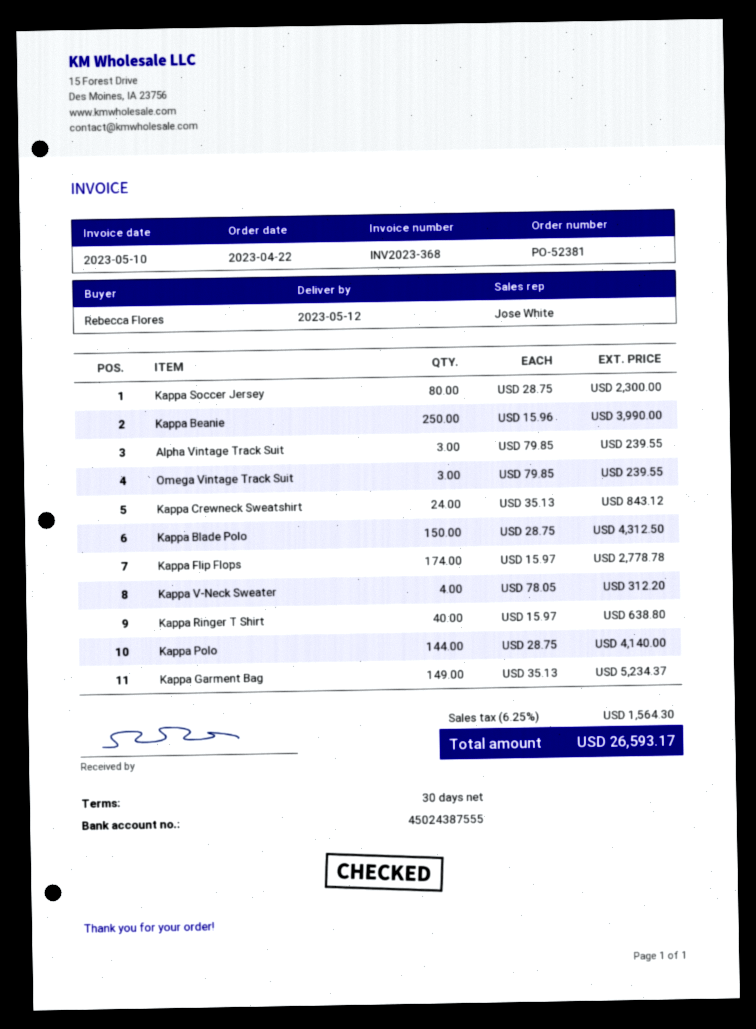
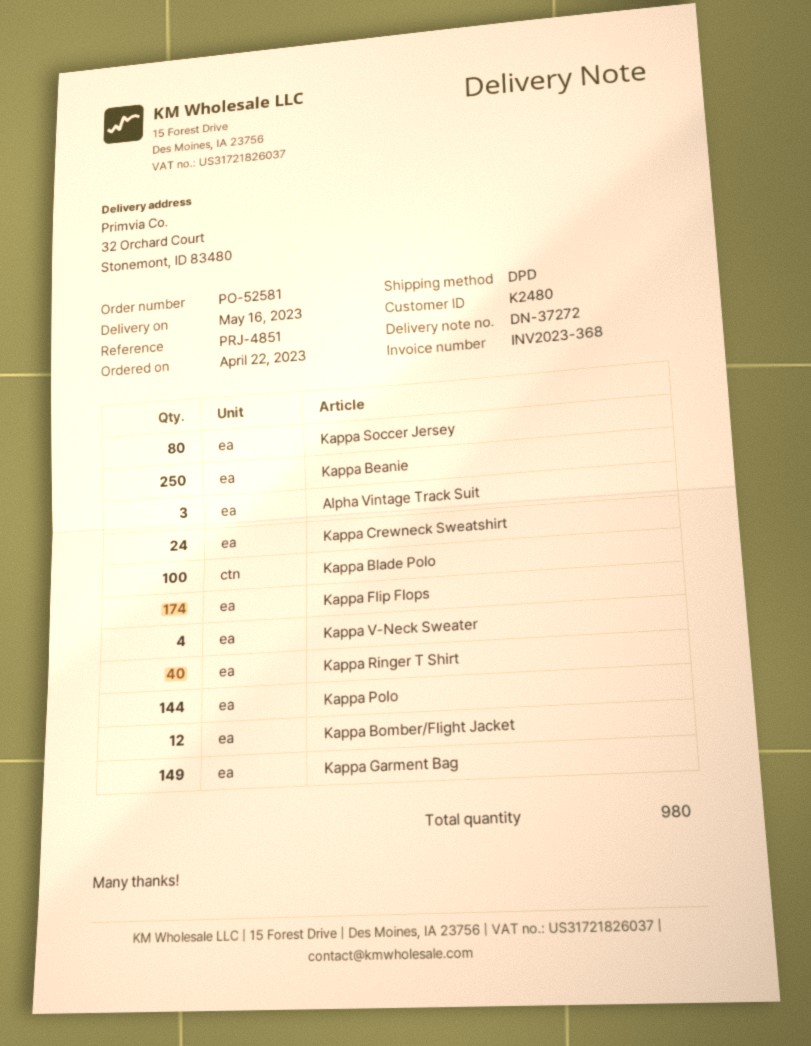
order number: PO-52381 -> PO-52581
delivery date: 2023-05-12 -> 2023-05-16
Omega Vintage Track Suit: 3 -> none
Kappa Blade Polo: 150 -> 100
Kappa Bomber/Flight Jacket: none -> 12

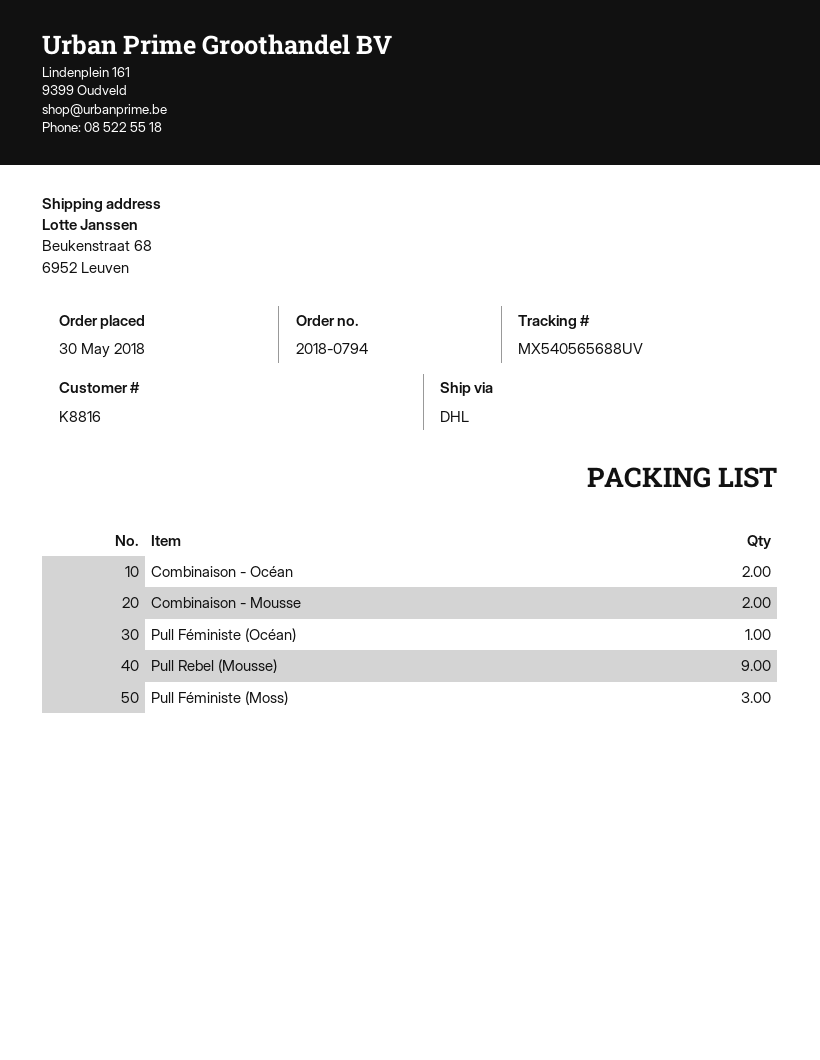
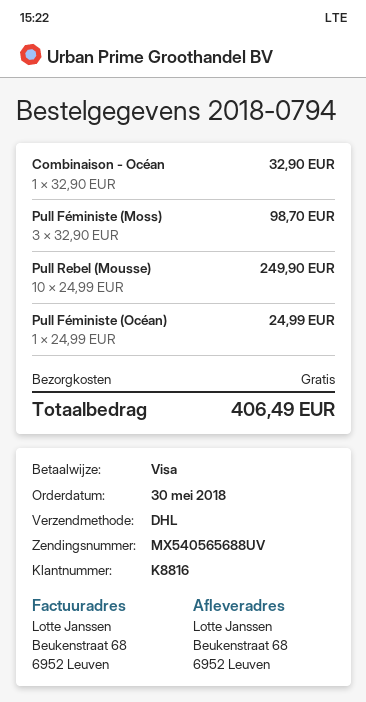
Combinaison - Océan: 2 -> 1
Combinaison - Mousse: 2 -> none
Pull Rebel (Mousse): 9 -> 10

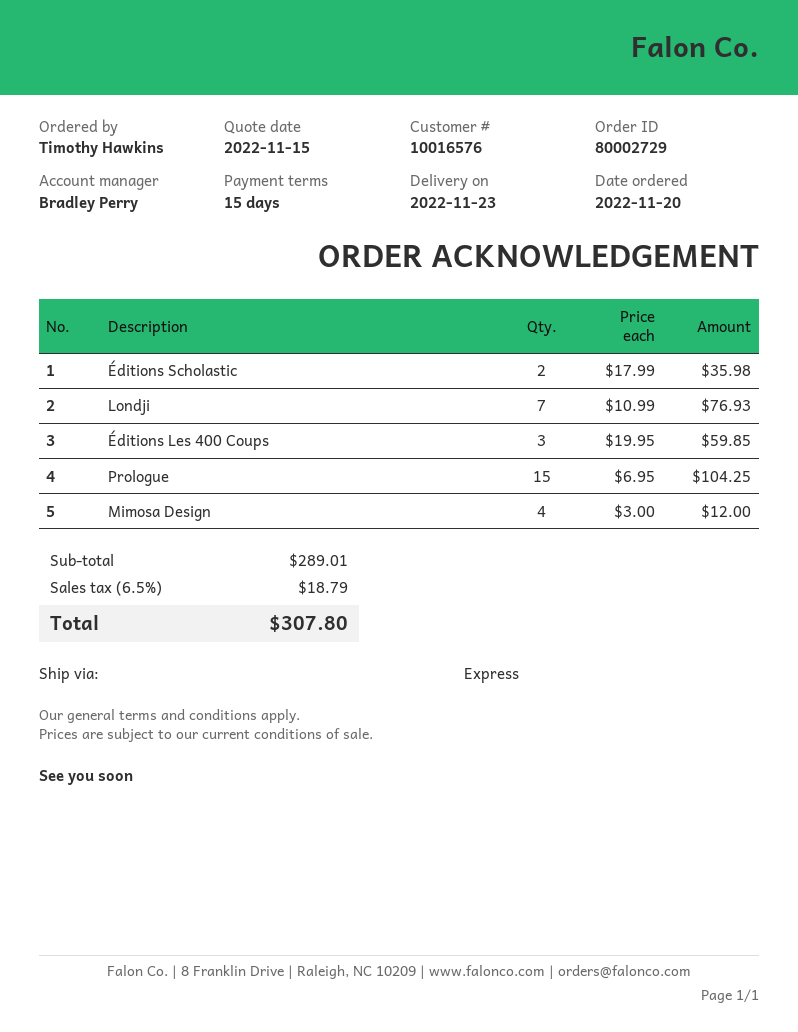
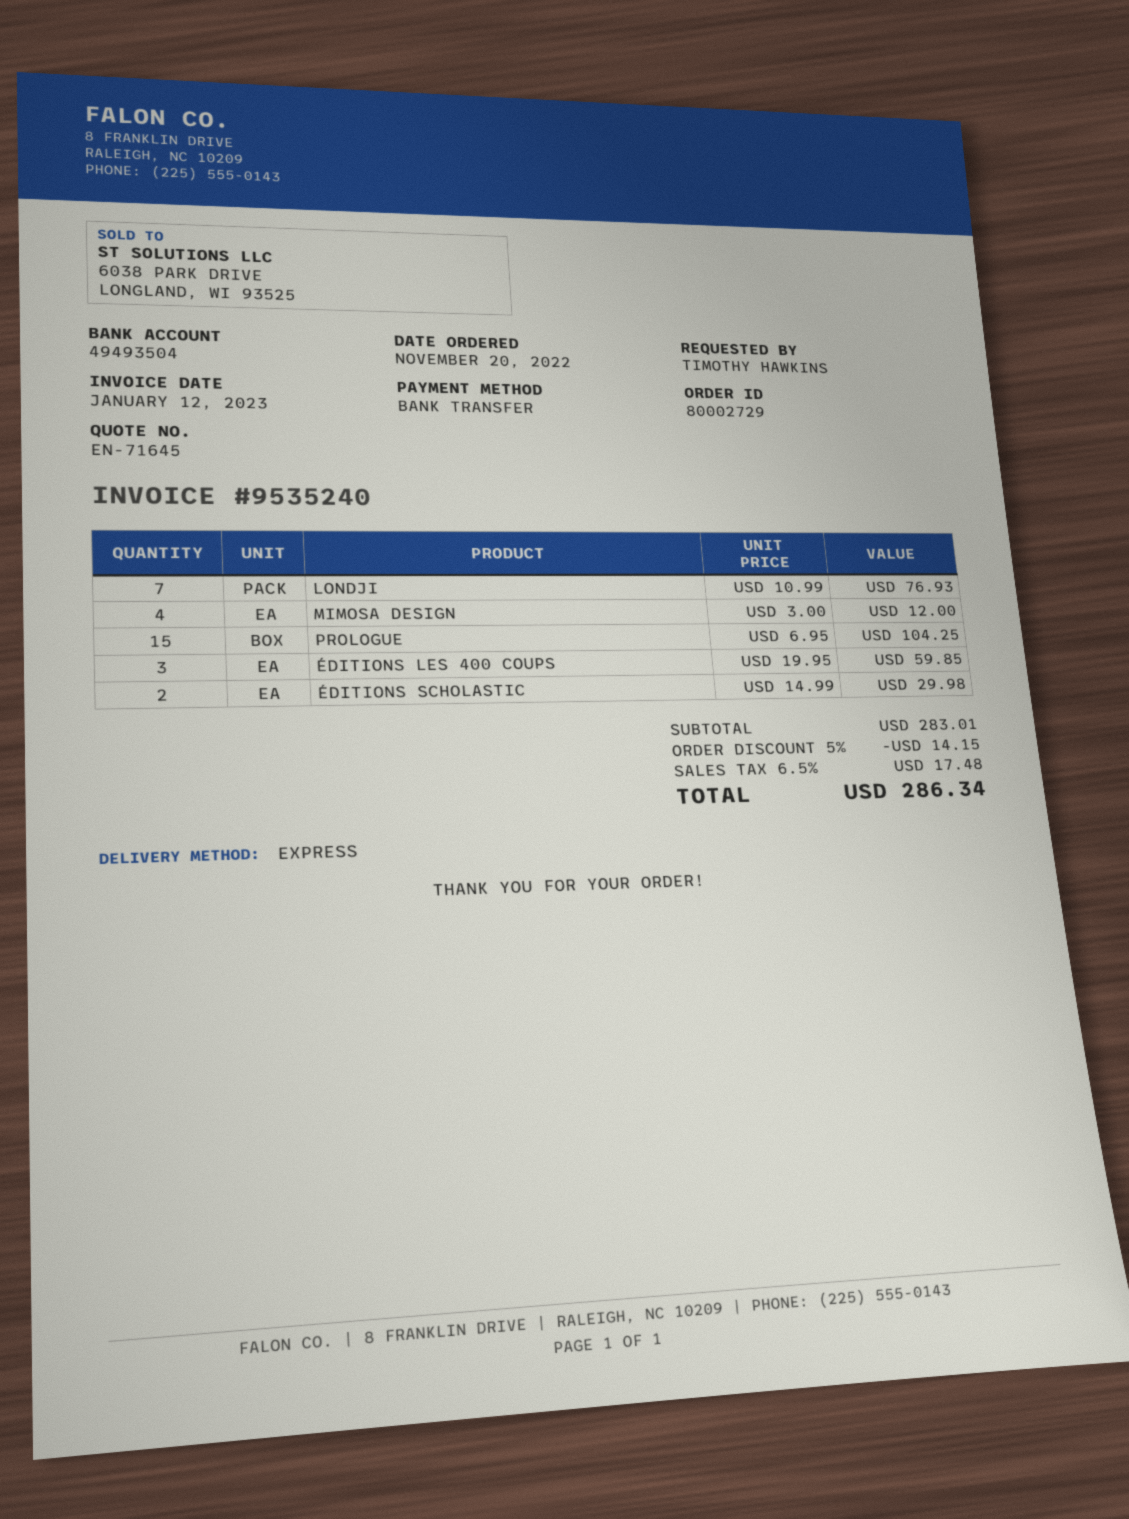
Éditions Scholastic: 2 x 17.99 = 35.98 -> 2 x 14.99 = 29.98
subtotal: 289.01 -> 283.01
discount: none -> 5% = 14.15
tax: 6.5% = 18.79 -> 6.5% = 17.48
total: 307.80 -> 286.34

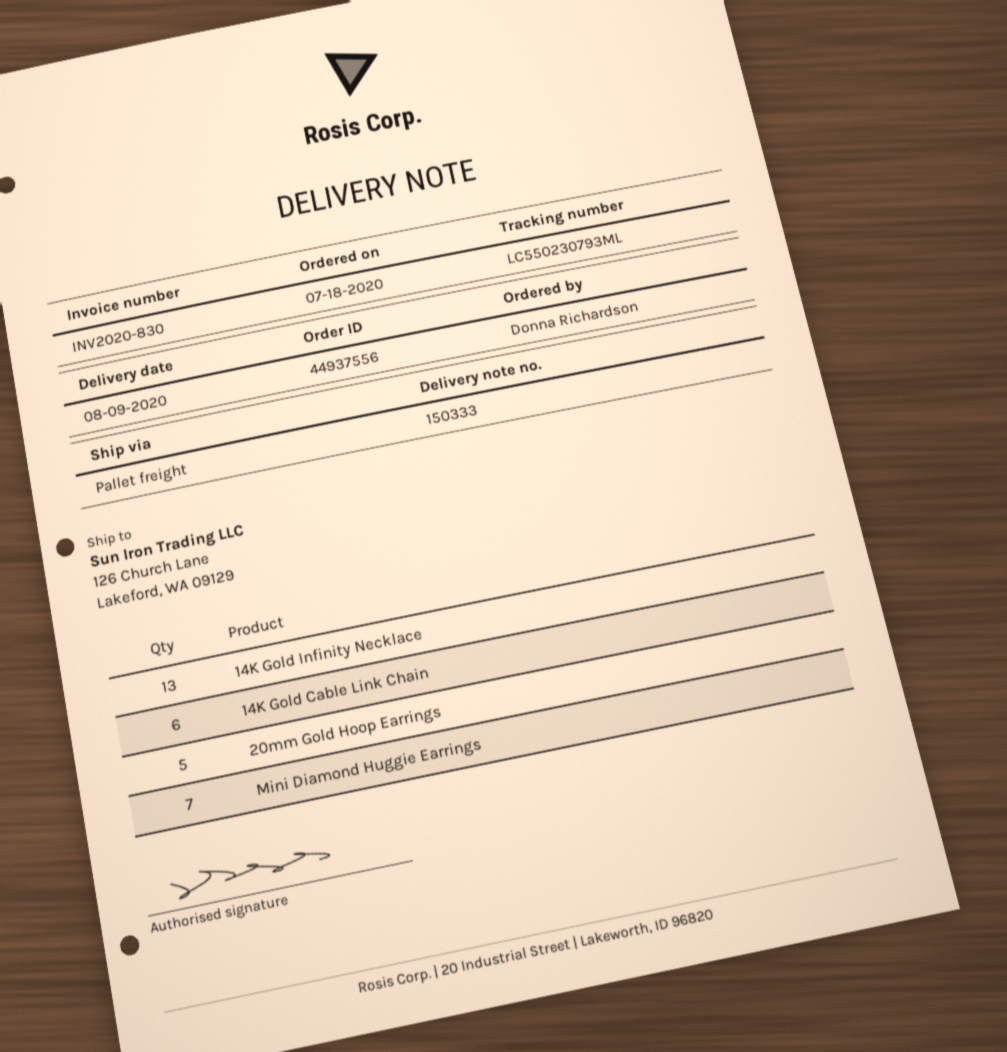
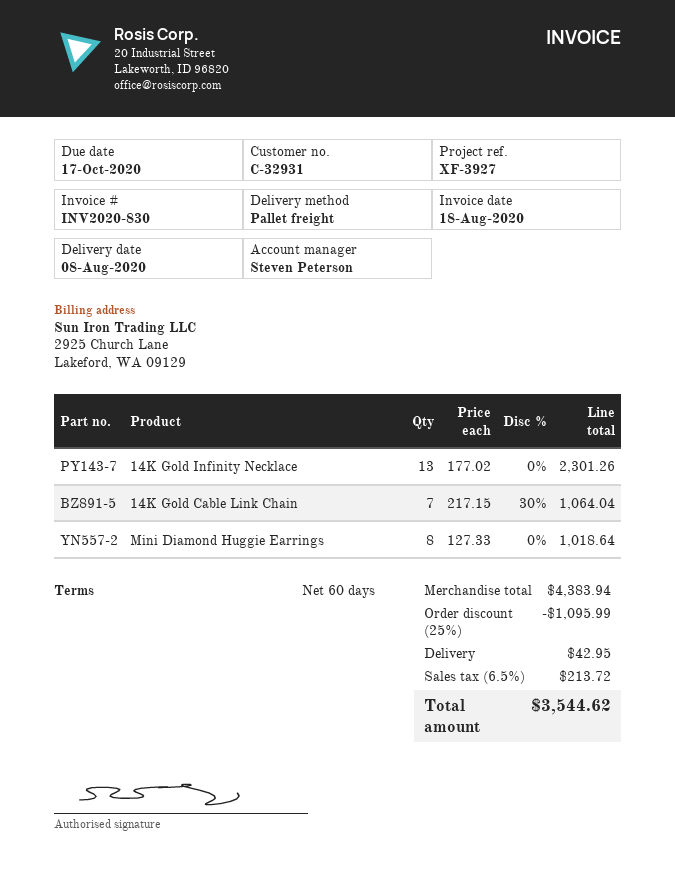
delivery date: 2020-08-09 -> 2020-08-08
14K Gold Cable Link Chain: 6 -> 7
20mm Gold Hoop Earrings: 5 -> none
Mini Diamond Huggie Earrings: 7 -> 8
● ● ● ●
> **GOAL OF THE EXERCISE**
The copy should hold exactly the lines from the line containing "Kappa Bomber/Flight Jacket: none -> 12" through the end of the data, both ends included, and no pictures.

> **TASK SOLUTION**
Kappa Bomber/Flight Jacket: none -> 12

Combinaison - Océan: 2 -> 1
Combinaison - Mousse: 2 -> none
Pull Rebel (Mousse): 9 -> 10

Éditions Scholastic: 2 x 17.99 = 35.98 -> 2 x 14.99 = 29.98
subtotal: 289.01 -> 283.01
discount: none -> 5% = 14.15
tax: 6.5% = 18.79 -> 6.5% = 17.48
total: 307.80 -> 286.34

delivery date: 2020-08-09 -> 2020-08-08
14K Gold Cable Link Chain: 6 -> 7
20mm Gold Hoop Earrings: 5 -> none
Mini Diamond Huggie Earrings: 7 -> 8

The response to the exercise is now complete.